= WHAT YOU SHOULD DO =
Quote exactly and only this range of lines in the data below: the line that holds "- CEO --> vegan." to the line that holds "look for the", both included.

= DATASET CONTENT =
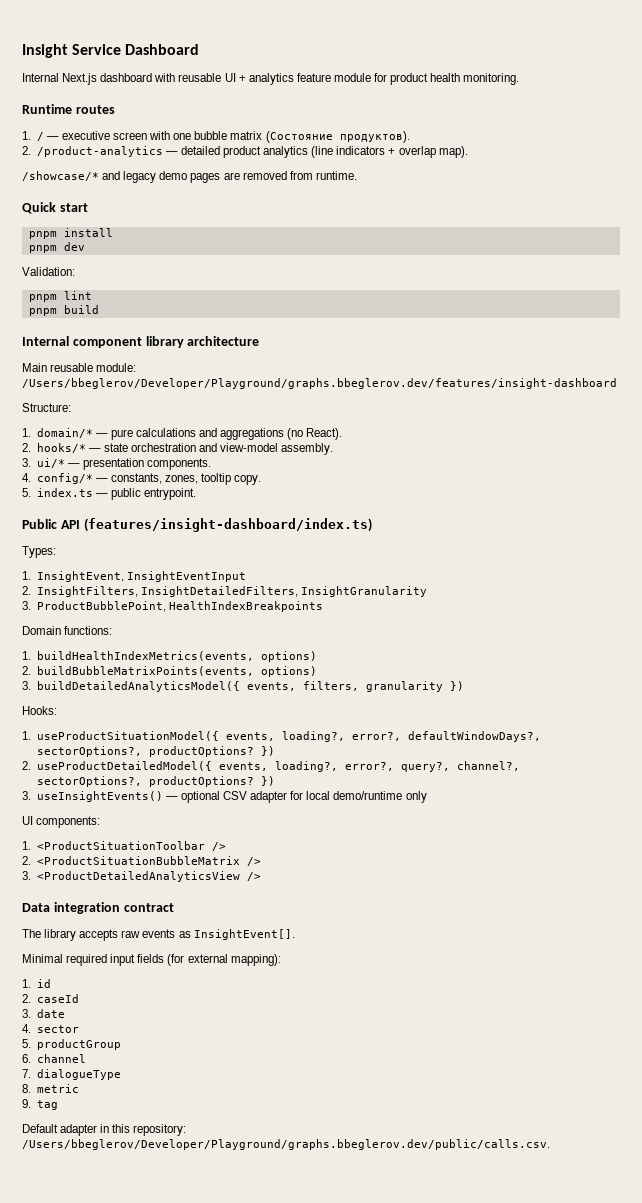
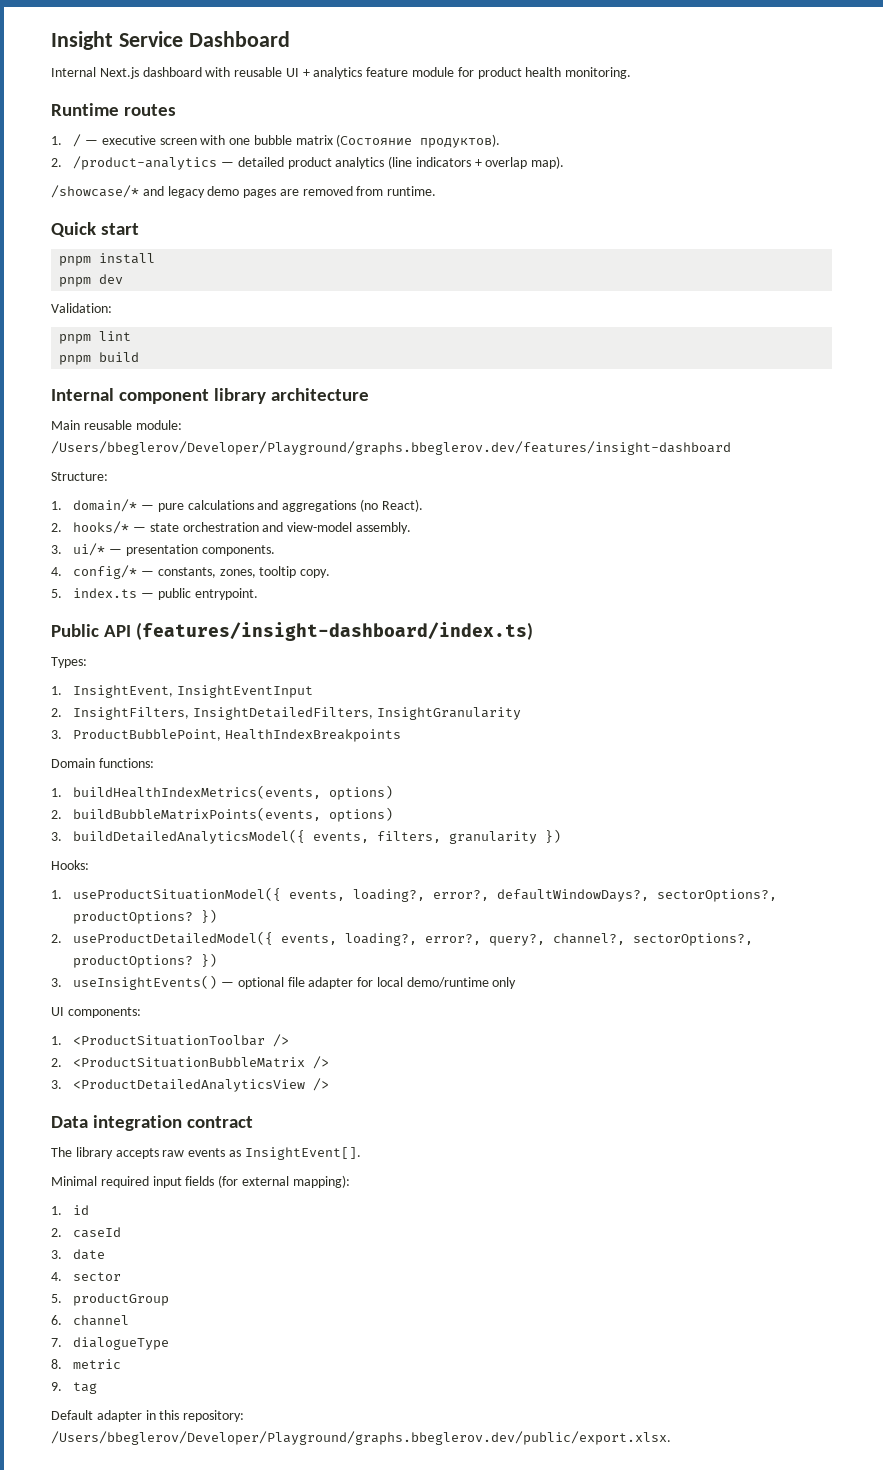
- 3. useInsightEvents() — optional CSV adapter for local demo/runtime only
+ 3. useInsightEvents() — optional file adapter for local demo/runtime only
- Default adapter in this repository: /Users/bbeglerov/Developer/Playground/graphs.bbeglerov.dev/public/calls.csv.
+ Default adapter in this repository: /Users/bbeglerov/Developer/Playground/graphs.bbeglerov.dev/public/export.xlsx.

==

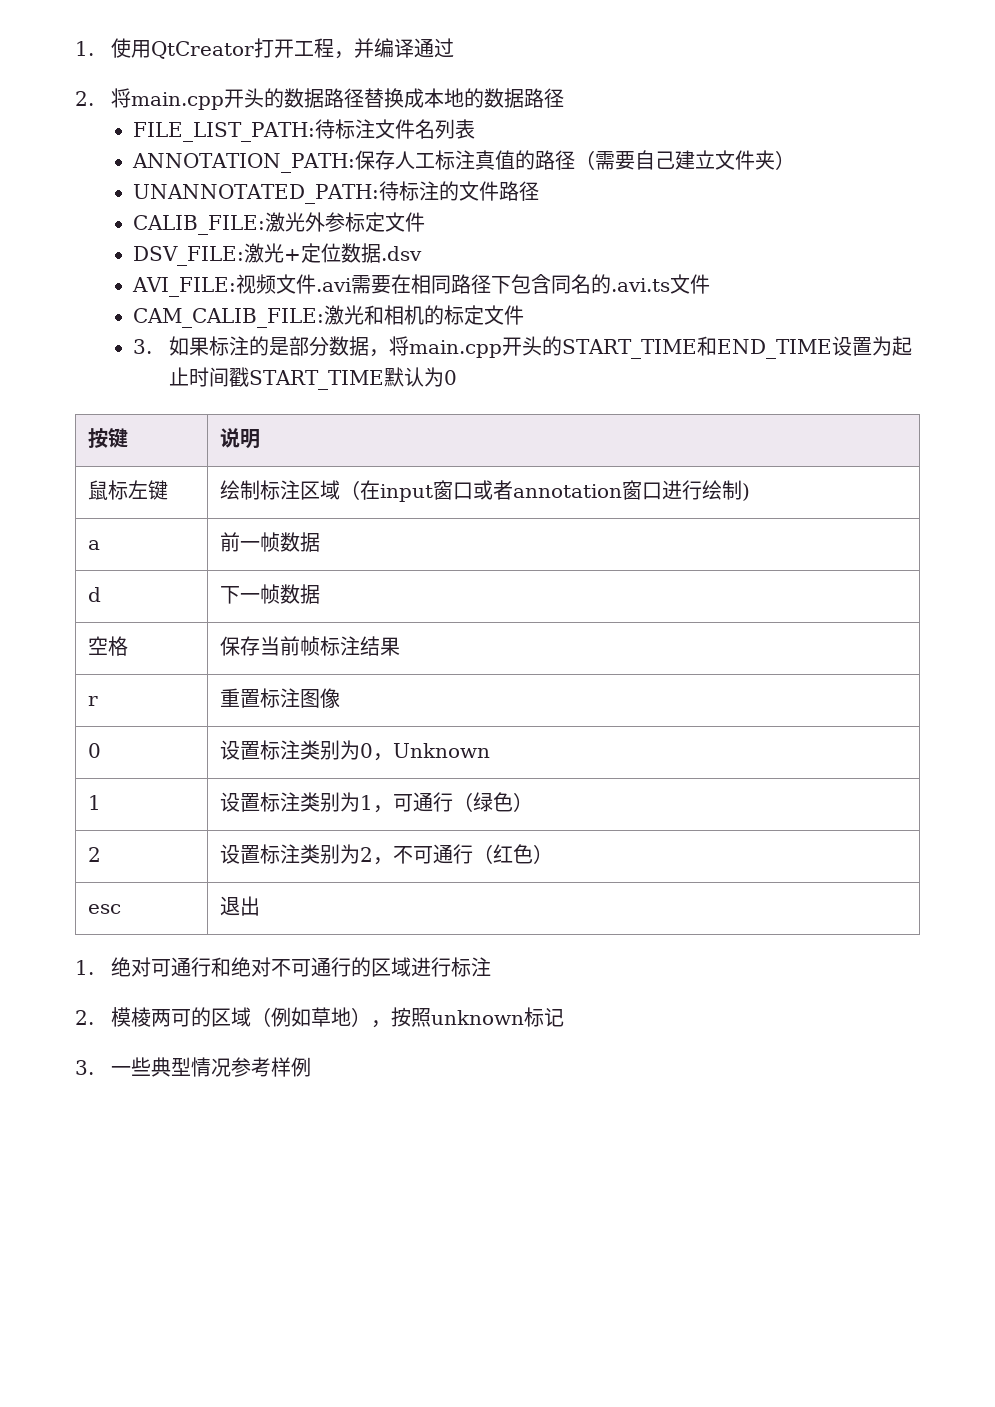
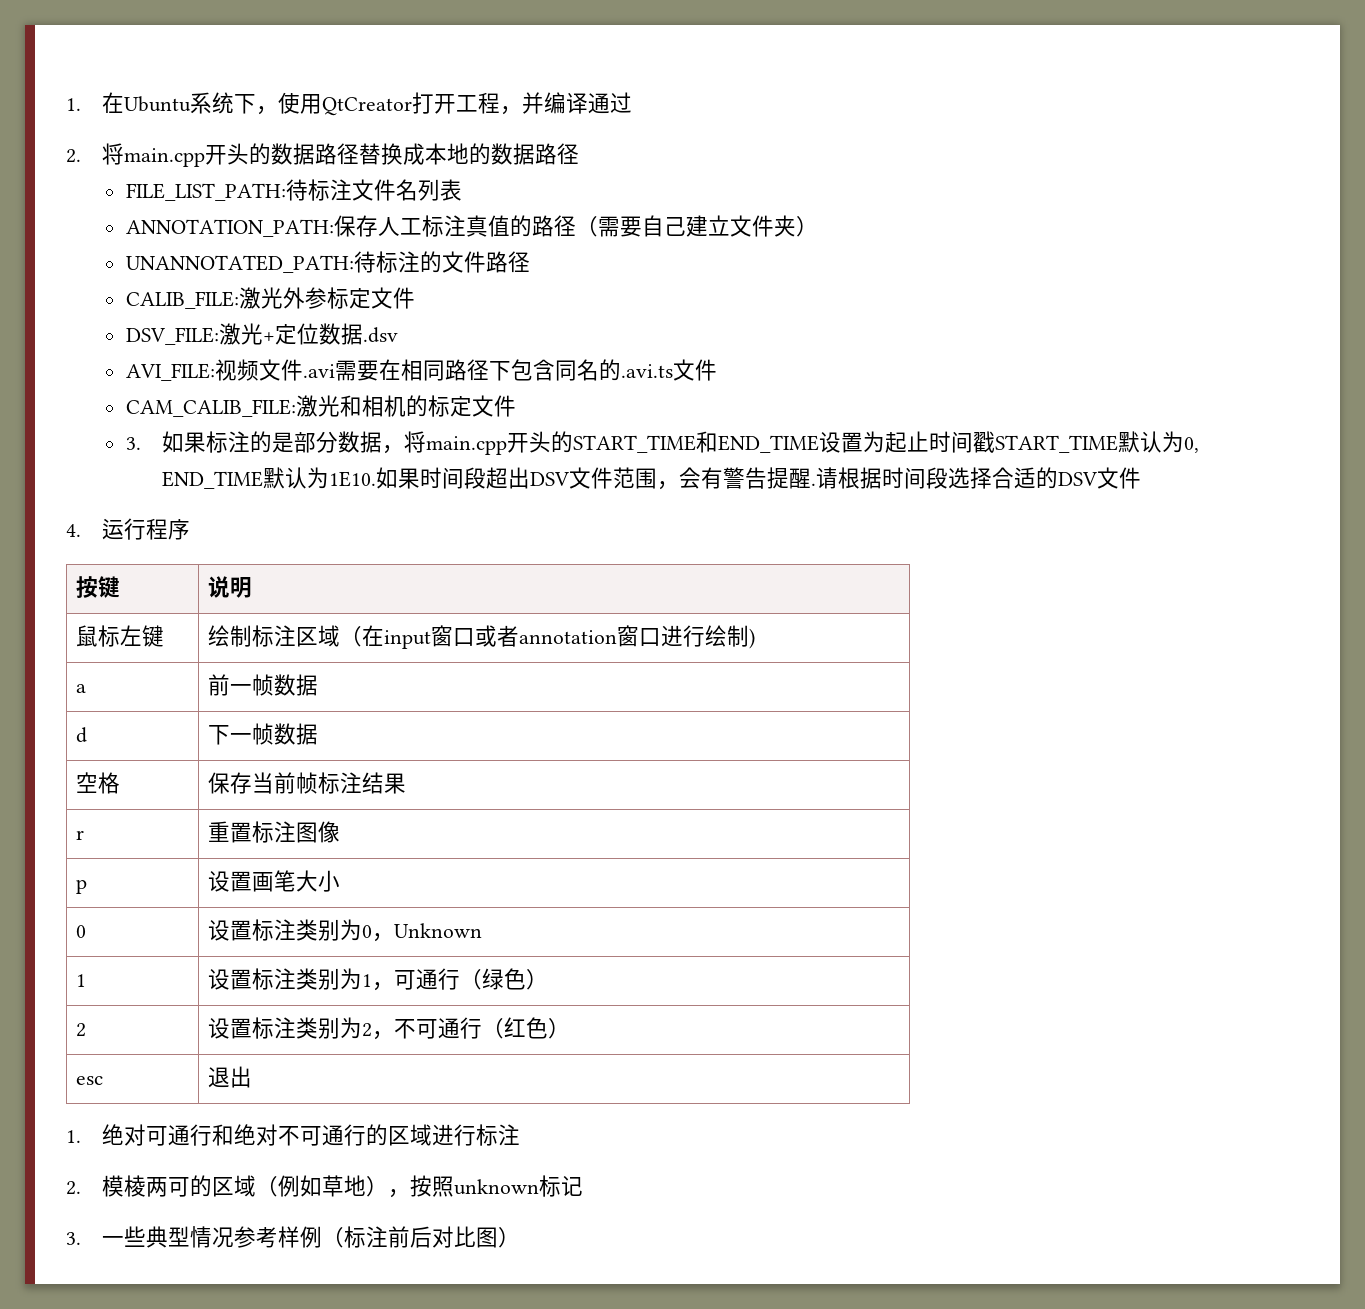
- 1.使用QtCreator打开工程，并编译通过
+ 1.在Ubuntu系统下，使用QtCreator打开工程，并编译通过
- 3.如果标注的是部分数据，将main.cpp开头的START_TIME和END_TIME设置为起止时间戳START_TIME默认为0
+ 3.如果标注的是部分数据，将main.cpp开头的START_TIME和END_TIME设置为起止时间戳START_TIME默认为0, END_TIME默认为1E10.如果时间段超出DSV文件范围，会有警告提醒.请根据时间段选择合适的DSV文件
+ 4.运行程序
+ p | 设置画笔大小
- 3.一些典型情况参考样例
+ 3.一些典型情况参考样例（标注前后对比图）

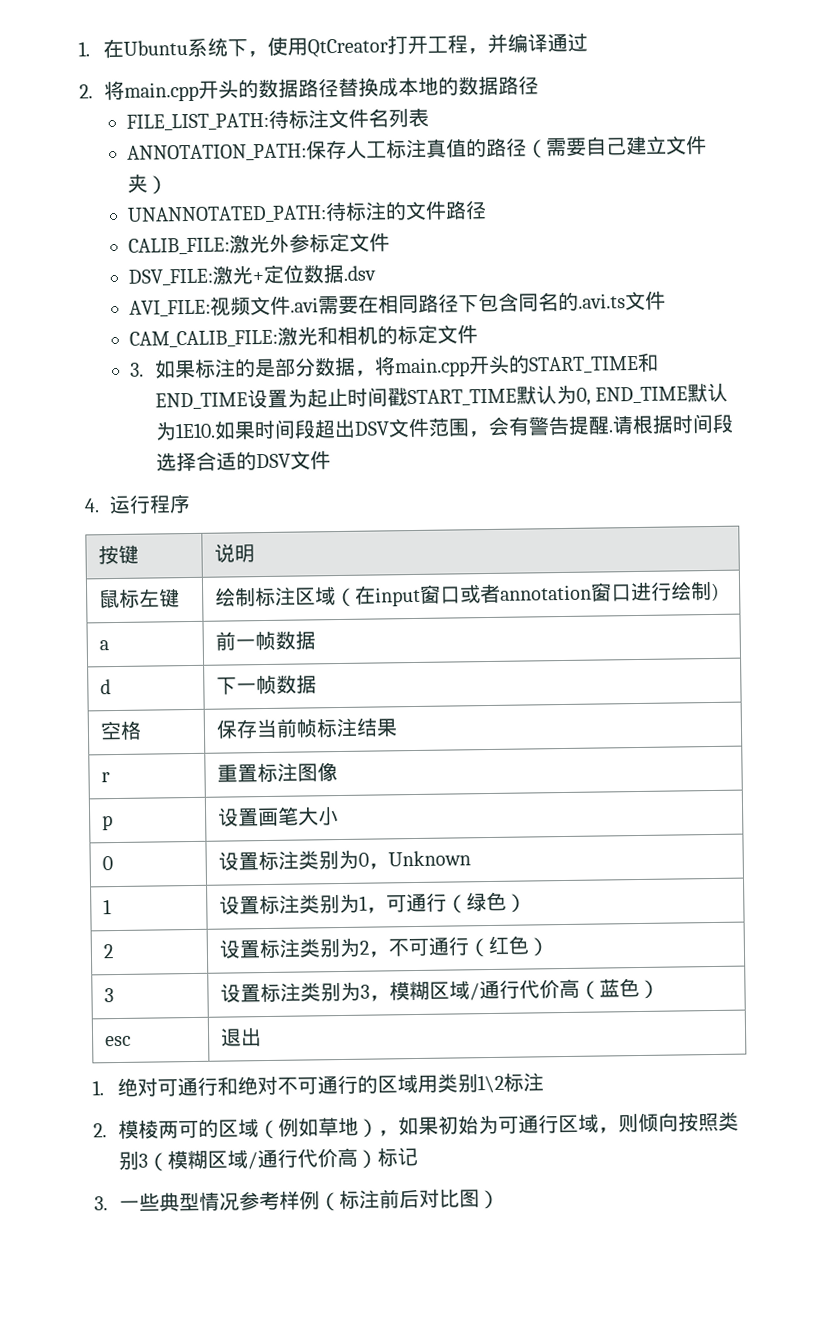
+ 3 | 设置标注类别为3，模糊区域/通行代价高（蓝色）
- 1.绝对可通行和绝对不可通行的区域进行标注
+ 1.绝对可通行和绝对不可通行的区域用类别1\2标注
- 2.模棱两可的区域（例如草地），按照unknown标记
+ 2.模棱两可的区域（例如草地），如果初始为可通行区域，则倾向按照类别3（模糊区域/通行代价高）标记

==

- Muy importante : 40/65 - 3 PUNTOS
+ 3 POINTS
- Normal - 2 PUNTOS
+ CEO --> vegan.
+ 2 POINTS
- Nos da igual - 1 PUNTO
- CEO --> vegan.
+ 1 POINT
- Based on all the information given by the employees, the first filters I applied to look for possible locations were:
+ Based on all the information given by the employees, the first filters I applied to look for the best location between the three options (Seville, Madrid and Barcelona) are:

= ANSWER FOR THIS EXERCISE =
- CEO --> vegan.
+ 1 POINT
- Based on all the information given by the employees, the first filters I applied to look for possible locations were:
+ Based on all the information given by the employees, the first filters I applied to look for the best location between the three options (Seville, Madrid and Barcelona) are:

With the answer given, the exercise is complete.